Прогулки по Европе (Зализняк) - страница 32

Вторник 14 мая. Лекция Куриловича в Институте языкознания Сорбонны: грамматическая геминация в германском. Вступительное слово произнес Бенвенист: «Впервые за многие годы Курилович смог возобновить контакт с Западной Европой». Мартине в конце сказал, что лекция разъяснила ему многие неясные для него случаи и он теперь полностью принимает точку зрения Куриловича.

Среда 15-е. Вторая лекция Куриловича (там же): глагольная система хеттского языка.


Четверг 23-е. Кроме скутера Мишеля Лонэ, у меня теперь есть доступ и к скутеру Ирен, точно такому же. Я уже вхожу во вкус этой забавы, а Ирен попустительствует. Мы едем с ней за город к ее знакомым, и она отдает мне руль на шоссе, правда, довольно свободном. Тут я впервые получаю возможность попробовать не только маневры, но и скорость. Ах, какое это несравненное чувство, когда у себя за спиной слышишь: «Pas si vite, André! Pas si vite!». В сущности, изрядно повезло, что мы добрались до знакомых целыми. (У мотороллера, к счастью, предельная скорость невелика.)


Среда 29 мая. Знаменитое последнее занятие у Рену. Когда он вошел, было заметно, что его обычная стеснительность еще как бы усилилась. Сел и, не глядя на присутствующих, сказал, что вот, его курс окончен и он желал бы немного узнать о том, кто были его слушатели, которые занимались у него целый год, и зачем им понадобился его курс.

Слушатели стали по очереди вставать и рассказывать о себе. С каждым следующим Рену явно все более огорчался: оказалось, что ни один из его слушателей не собирался стать индологом. Он услышал, в частности, следующее. Дама из Нанси, будучи преподавательницей классических языков, хотела расширить свой профессиональный кругозор. Индусу, приехавшему из Индии в Париж специально для того, чтобы поучиться у великого Рену, эти занятия необходимы для укрепления его религиозных размышлений. Литературоведу из Женевы этот курс должен помочь лучше понять творчество изучаемого им писателя Руссо («о, разумеется, не навязшего у всех в зубах Жан-Жака, а его племянника!»). Мне, приехавшему из Москвы, ведийский язык нужен лишь для сравнительной грамматики индоевропейских языков.

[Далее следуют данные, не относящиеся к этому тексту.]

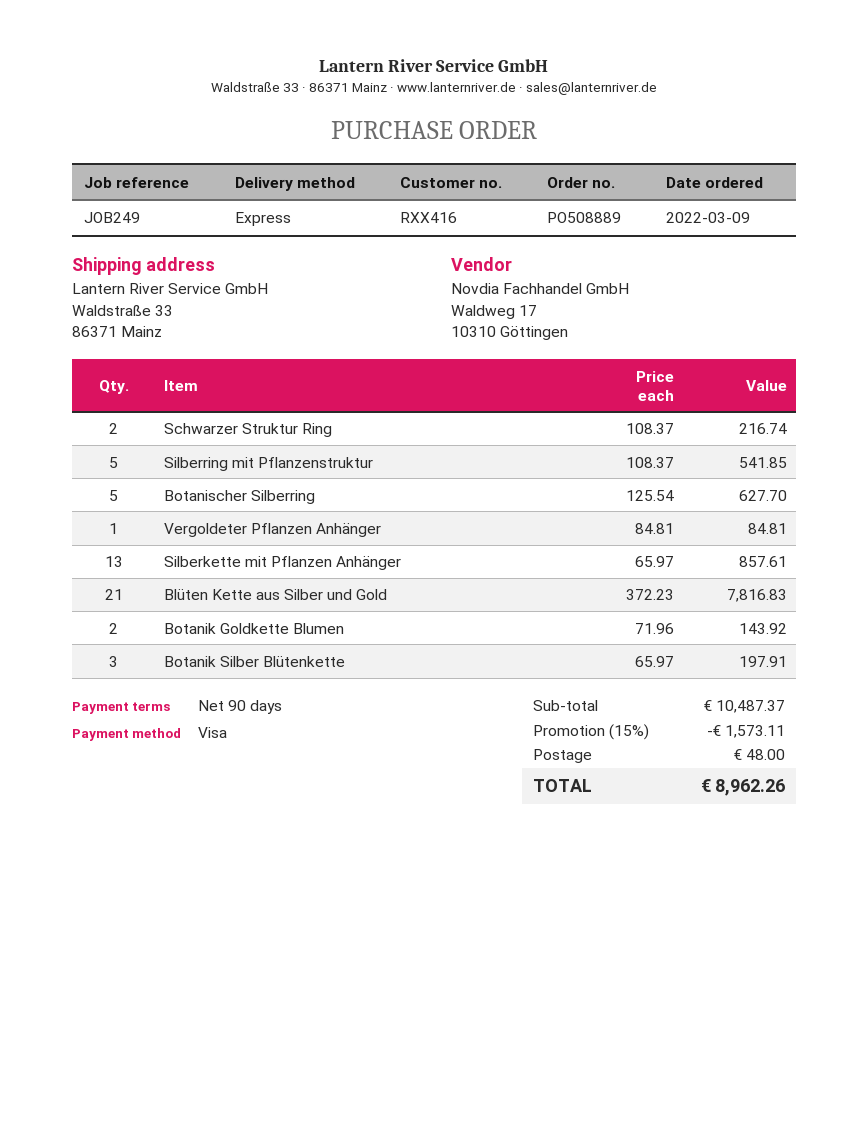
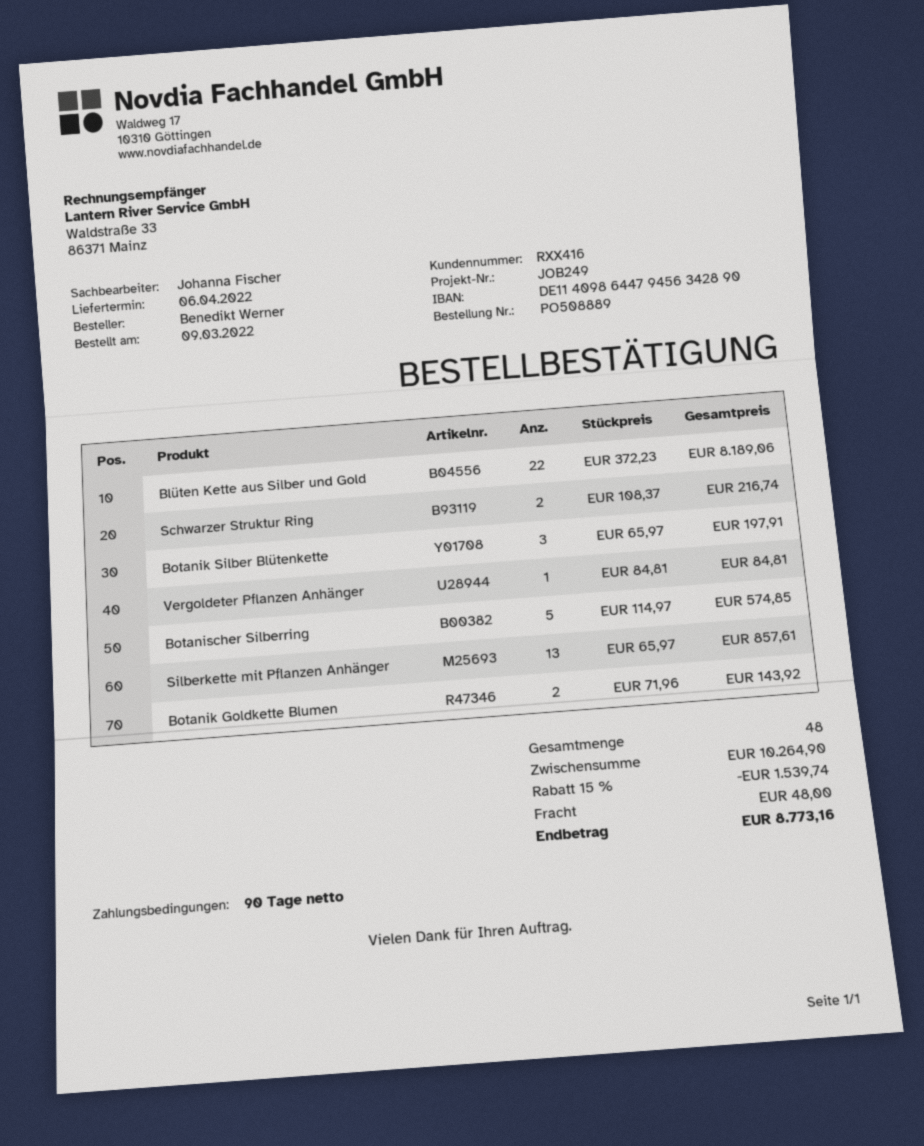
Silberring mit Pflanzenstruktur: 5 x 108.37 = 541.85 -> none
Botanischer Silberring: 5 x 125.54 = 627.70 -> 5 x 114.97 = 574.85
Blüten Kette aus Silber und Gold: 21 x 372.23 = 7816.83 -> 22 x 372.23 = 8189.06
subtotal: 10487.37 -> 10264.90
discount: 15% = 1573.11 -> 15% = 1539.74
total: 8962.26 -> 8773.16

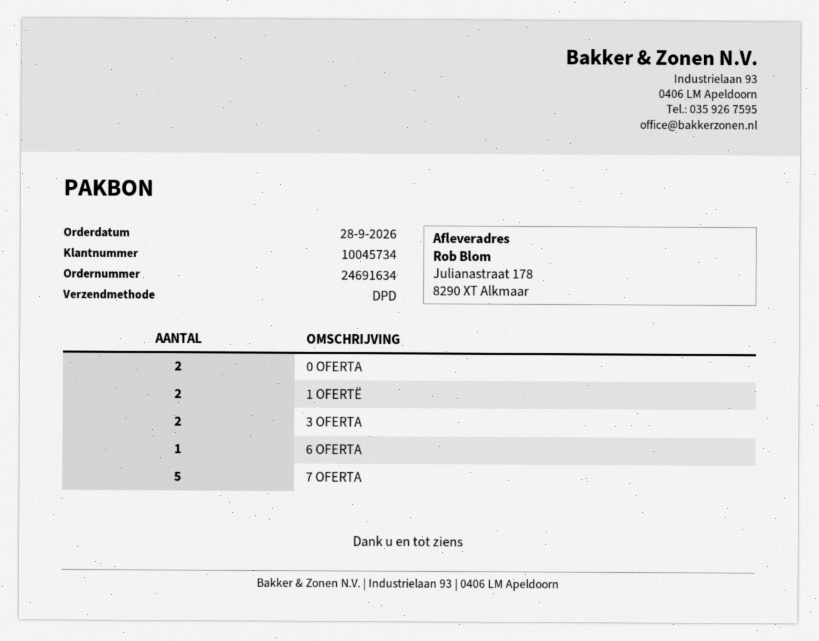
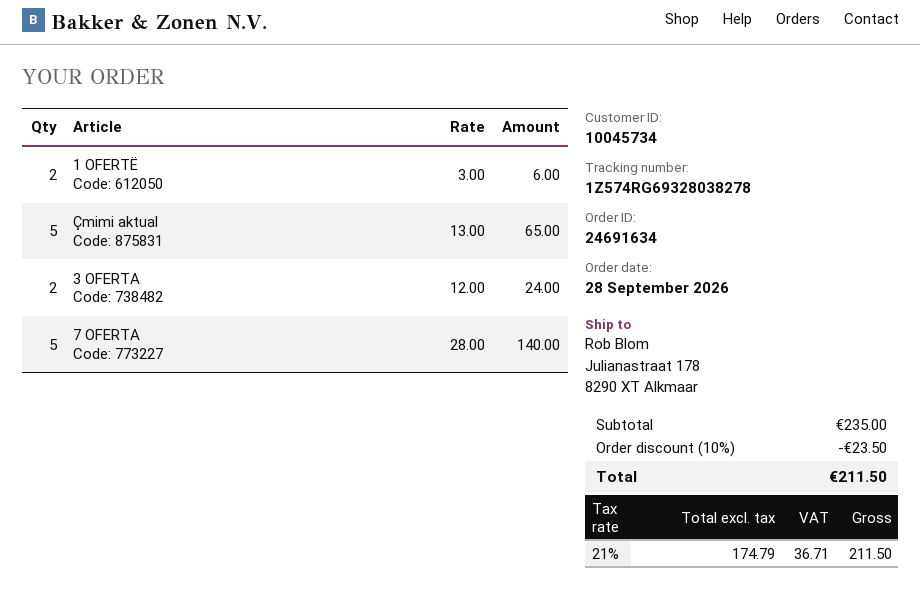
0 OFERTA: 2 -> none
6 OFERTA: 1 -> none
Çmimi aktual: none -> 5

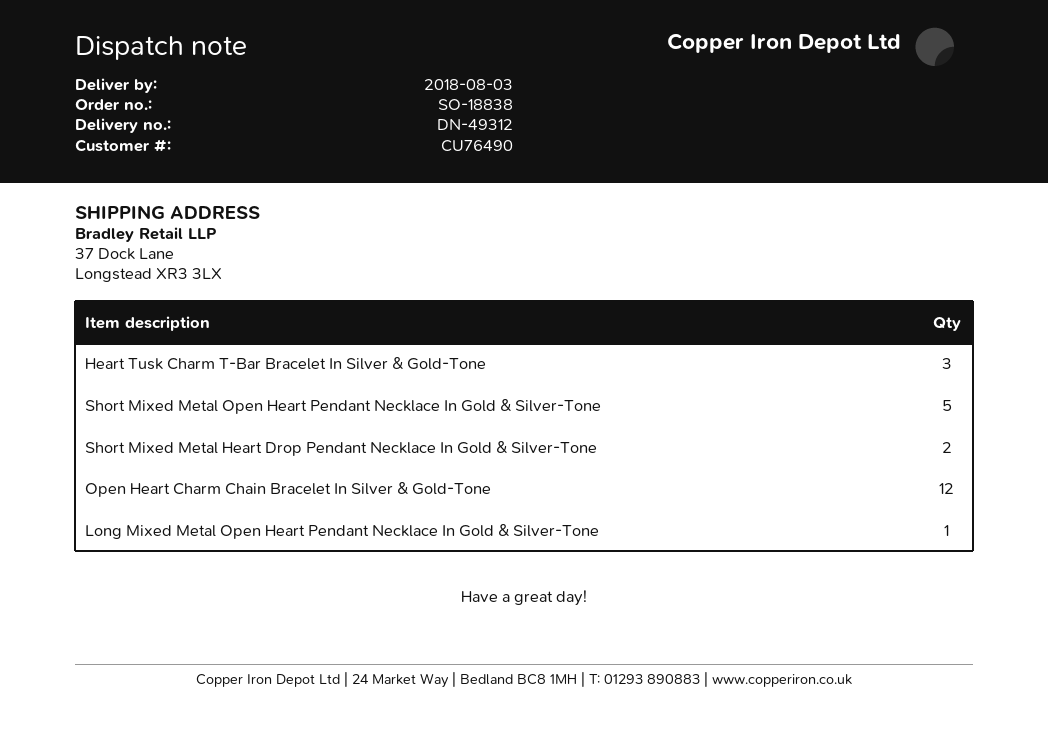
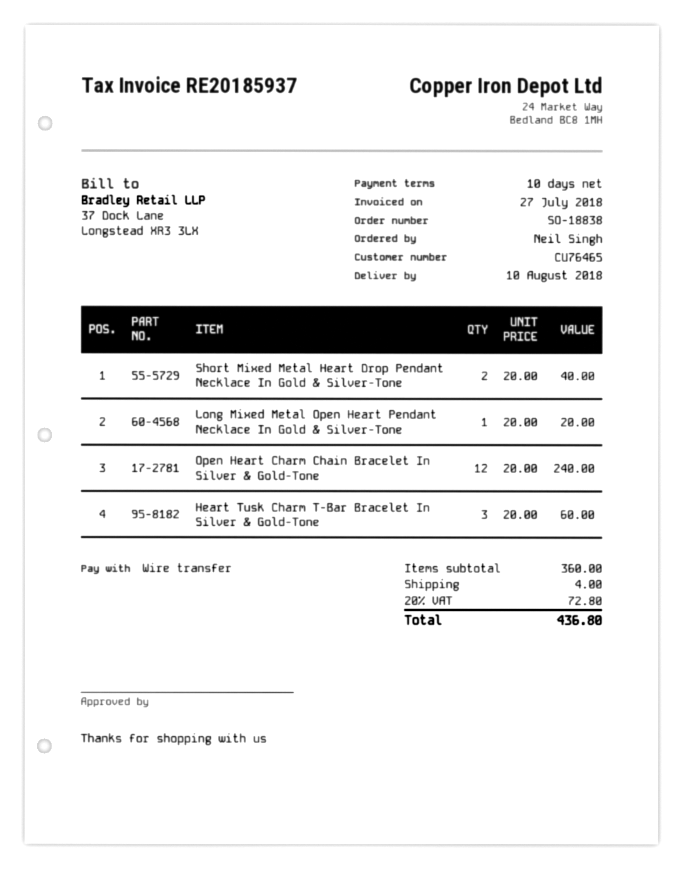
delivery date: 2018-08-03 -> 2018-08-10
customer number: CU76490 -> CU76465
Short Mixed Metal Open Heart Pendant Necklace In Gold & Silver-Tone: 5 -> none

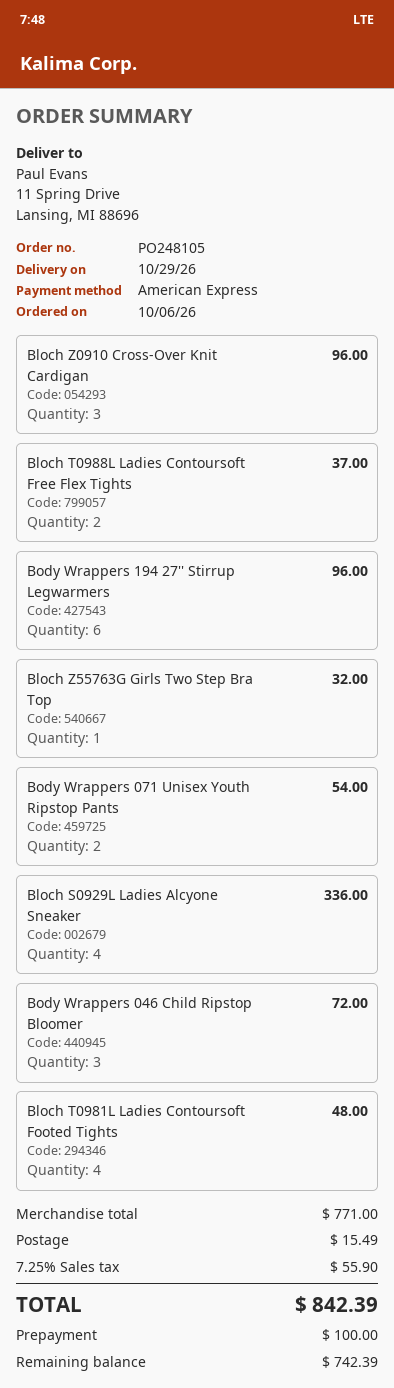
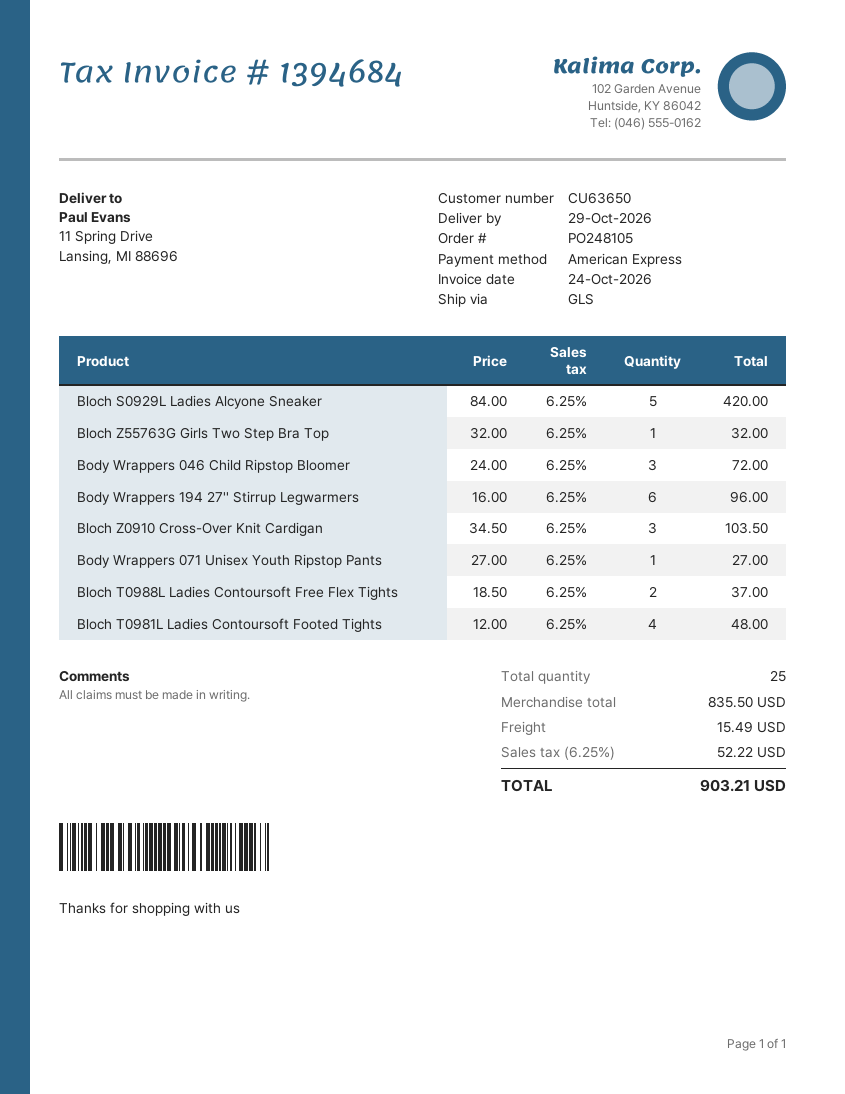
Bloch Z0910 Cross-Over Knit Cardigan: 3 for 96.00 -> 3 for 103.50
Body Wrappers 071 Unisex Youth Ripstop Pants: 2 for 54.00 -> 1 for 27.00
Bloch S0929L Ladies Alcyone Sneaker: 4 for 336.00 -> 5 for 420.00
subtotal: 771.00 -> 835.50
tax: 7.25% = 55.90 -> 6.25% = 52.22
total: 842.39 -> 903.21

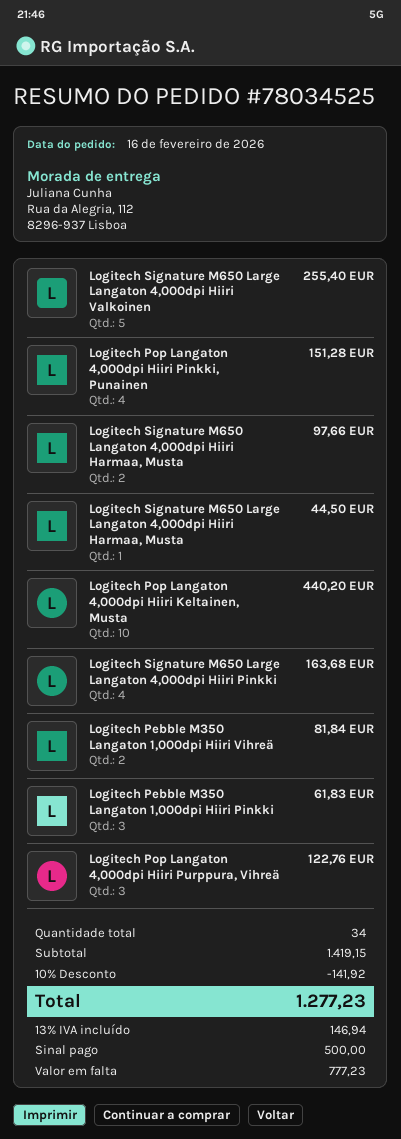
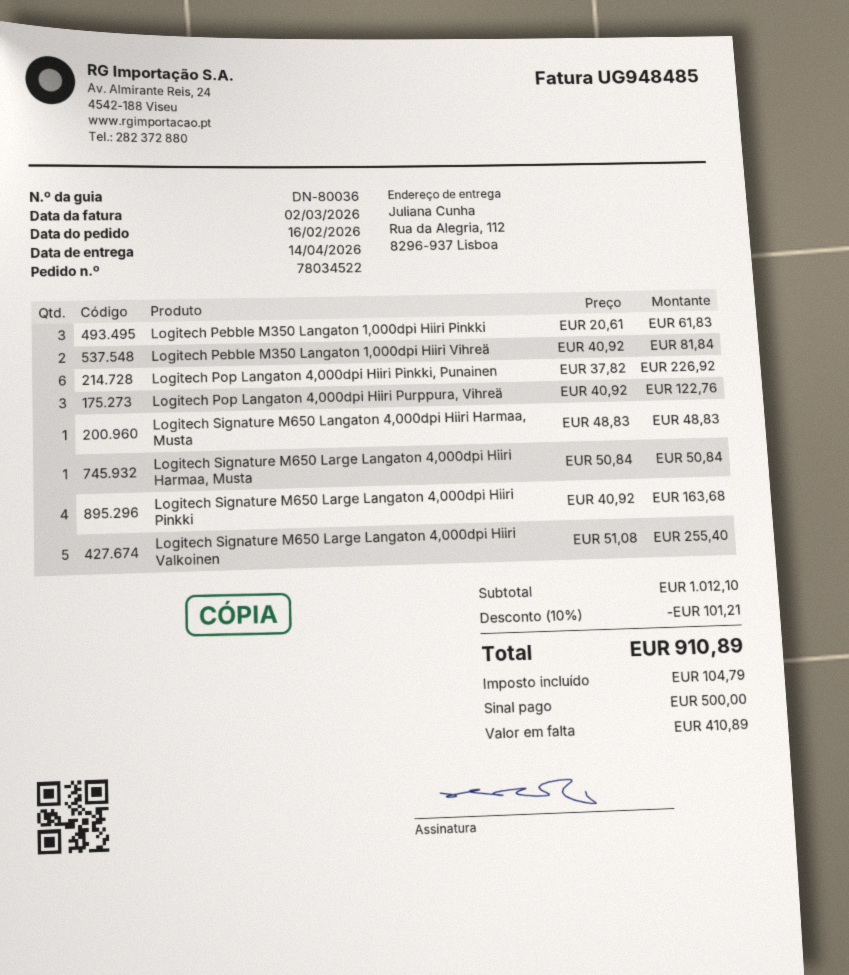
order number: 78034525 -> 78034522
Logitech Pop Langaton 4,000dpi Hiiri Pinkki, Punainen: 4 for 151.28 -> 6 for 226.92
Logitech Signature M650 Langaton 4,000dpi Hiiri Harmaa, Musta: 2 for 97.66 -> 1 for 48.83
Logitech Signature M650 Large Langaton 4,000dpi Hiiri Harmaa, Musta: 1 for 44.50 -> 1 for 50.84
Logitech Pop Langaton 4,000dpi Hiiri Keltainen, Musta: 10 for 440.20 -> none
subtotal: 1419.15 -> 1012.10
discount: 10% = 141.92 -> 10% = 101.21
tax: 146.94 -> 104.79
total: 1277.23 -> 910.89
balance: 777.23 -> 410.89

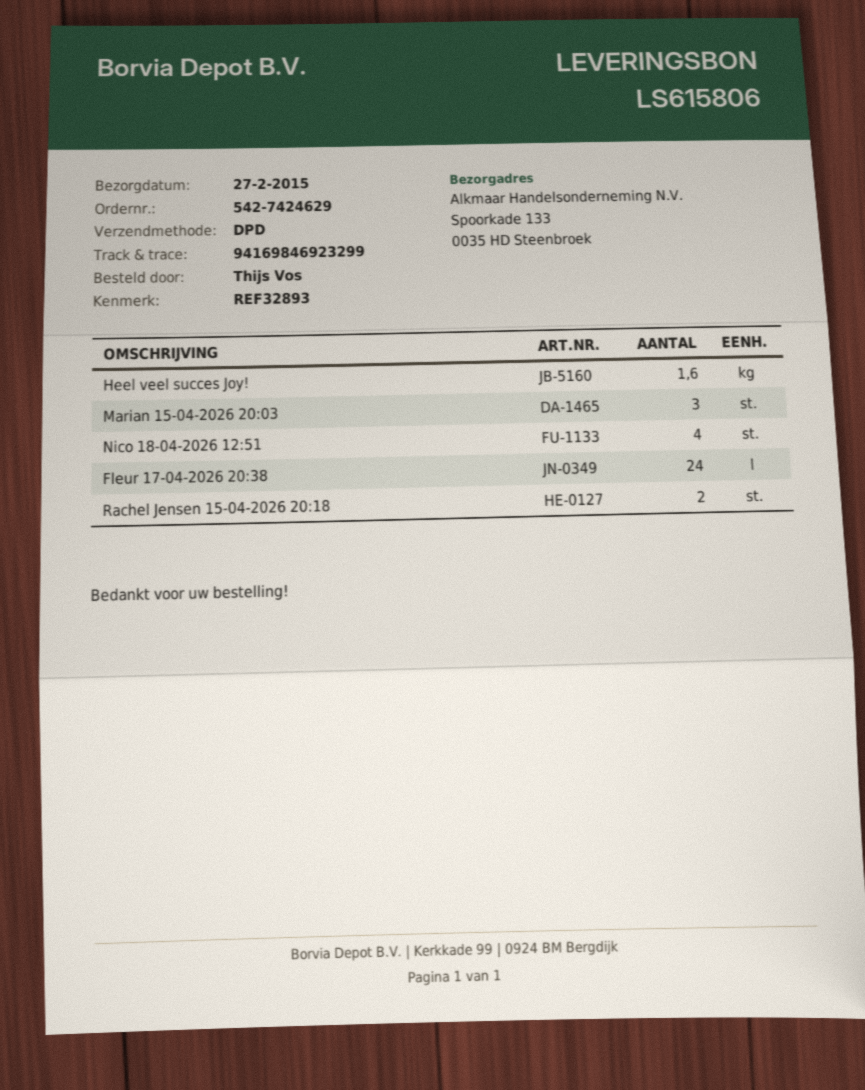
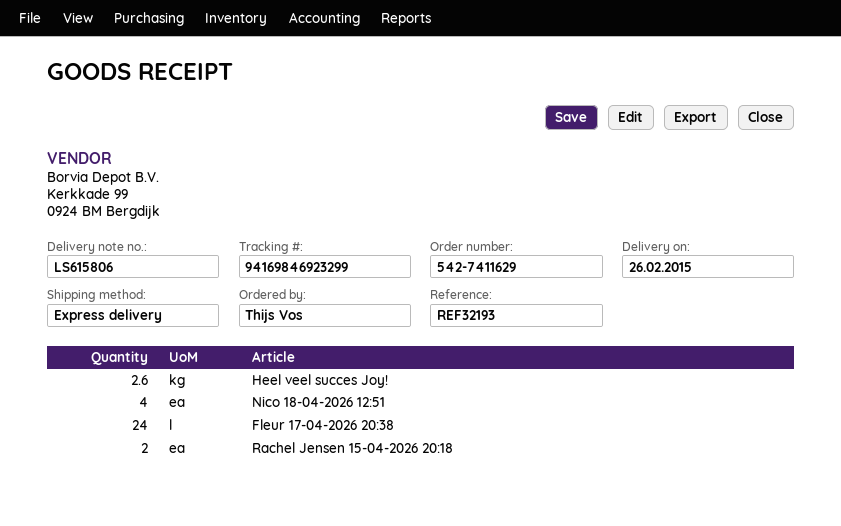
order number: 542-7424629 -> 542-7411629
delivery date: 2015-02-27 -> 2015-02-26
reference: REF32893 -> REF32193
shipping method: DPD -> express
Heel veel succes Joy!: 1.6 -> 2.6
Marian 15-04-2026 20:03: 3 -> none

На вопрос о профессии я ответил Рену: студент-лингвист. «Лингвист? – сказал он. – Не может быть!» Я был поражен: «Как? Почему?». – «Потому что вы хорошо говорите по-французски!». – «Так и что же?» – «Но лингвисты же не говорят на иностранных языках! Это же абсолютно разные способности. Мой великий учитель Антуан Мейе не мог говорить даже по-английски!»

Вечером я сказал Метейе: «Подумай, какая нелепость: Рену спросил, чем занимаются его слушатели, только когда все уже было кончено! Ведь он бы мог это спросить на первом же занятии, и тогда ему было бы легко учитывать наши реальные интересы». – «Как же ты не понимаешь! – ответил он мне. – Рену – человек деликатный. Ему ясно, что если бы он уже вначале побеседовал с вами, это создало бы узы между ним и вами. И тогда оказалось бы возможным, чтобы кто-нибудь из вас когда-нибудь пришел на его занятие не потому, что это ему интересно и нужно, а по причине этих уз – потому что неудобно не прийти. Разве ты не понимаешь, что самая мысль о такой возможности для него непереносима!»